[Before-and-after page screenshots]
-=-=-=-=-

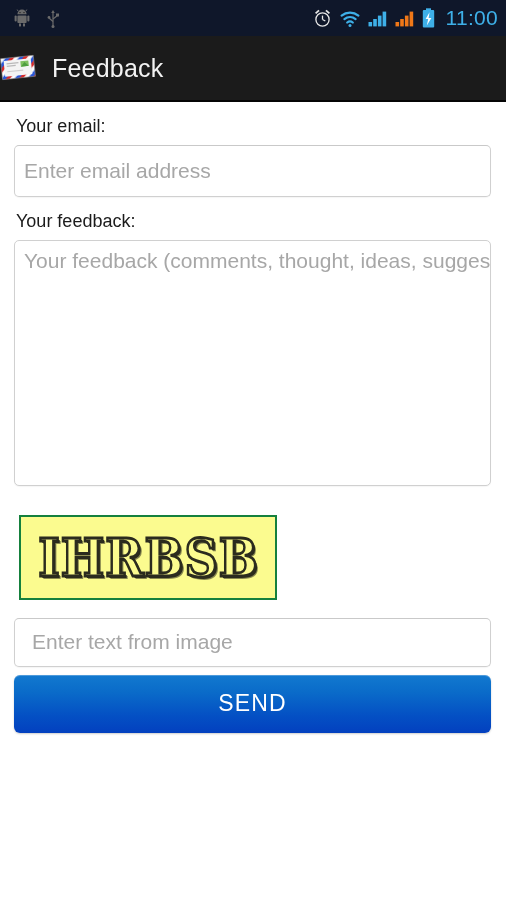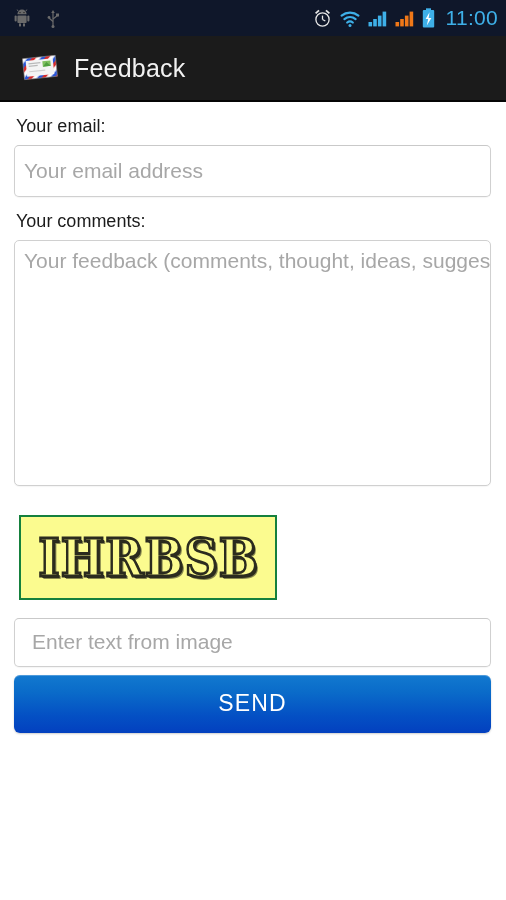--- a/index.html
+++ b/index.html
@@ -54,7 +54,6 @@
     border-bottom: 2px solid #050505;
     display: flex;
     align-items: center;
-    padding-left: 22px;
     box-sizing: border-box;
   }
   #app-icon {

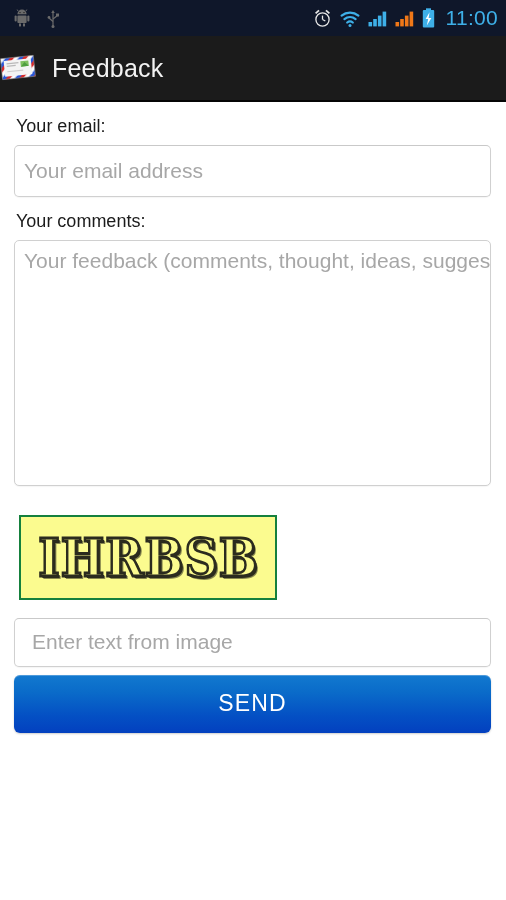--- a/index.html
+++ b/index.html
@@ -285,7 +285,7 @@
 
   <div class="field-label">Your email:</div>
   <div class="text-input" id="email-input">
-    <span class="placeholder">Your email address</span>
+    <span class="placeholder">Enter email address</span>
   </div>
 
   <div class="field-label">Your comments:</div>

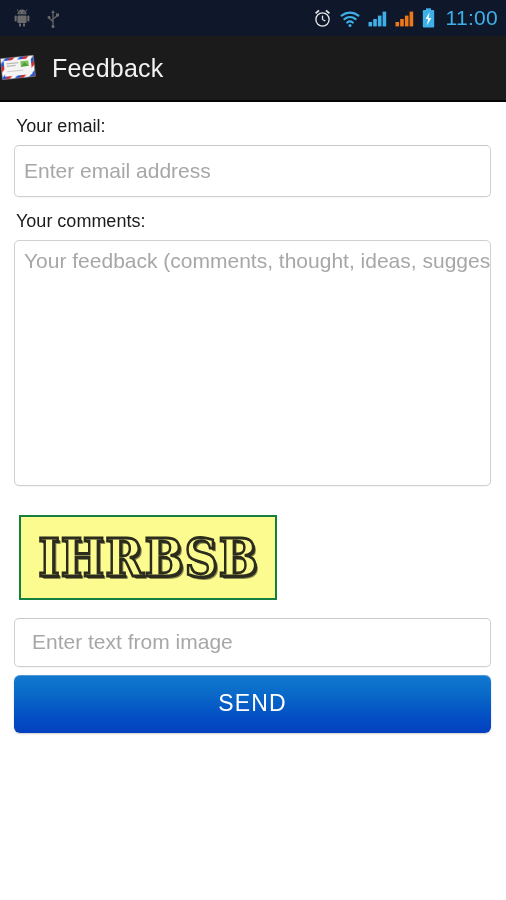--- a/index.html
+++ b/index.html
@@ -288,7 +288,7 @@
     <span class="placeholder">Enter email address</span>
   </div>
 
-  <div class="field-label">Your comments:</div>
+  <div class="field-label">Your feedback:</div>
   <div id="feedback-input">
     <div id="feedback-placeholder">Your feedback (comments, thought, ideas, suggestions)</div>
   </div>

-=-=-=-=-

### [Exercise prompt]
Where a line of the records includes "Your", copy it.

### [Result for this task]
   <div class="field-label">Your email:</div>
-    <span class="placeholder">Your email address</span>
   <div class="field-label">Your comments:</div>
-  <div class="field-label">Your comments:</div>
+  <div class="field-label">Your feedback:</div>
     <div id="feedback-placeholder">Your feedback (comments, thought, ideas, suggestions)</div>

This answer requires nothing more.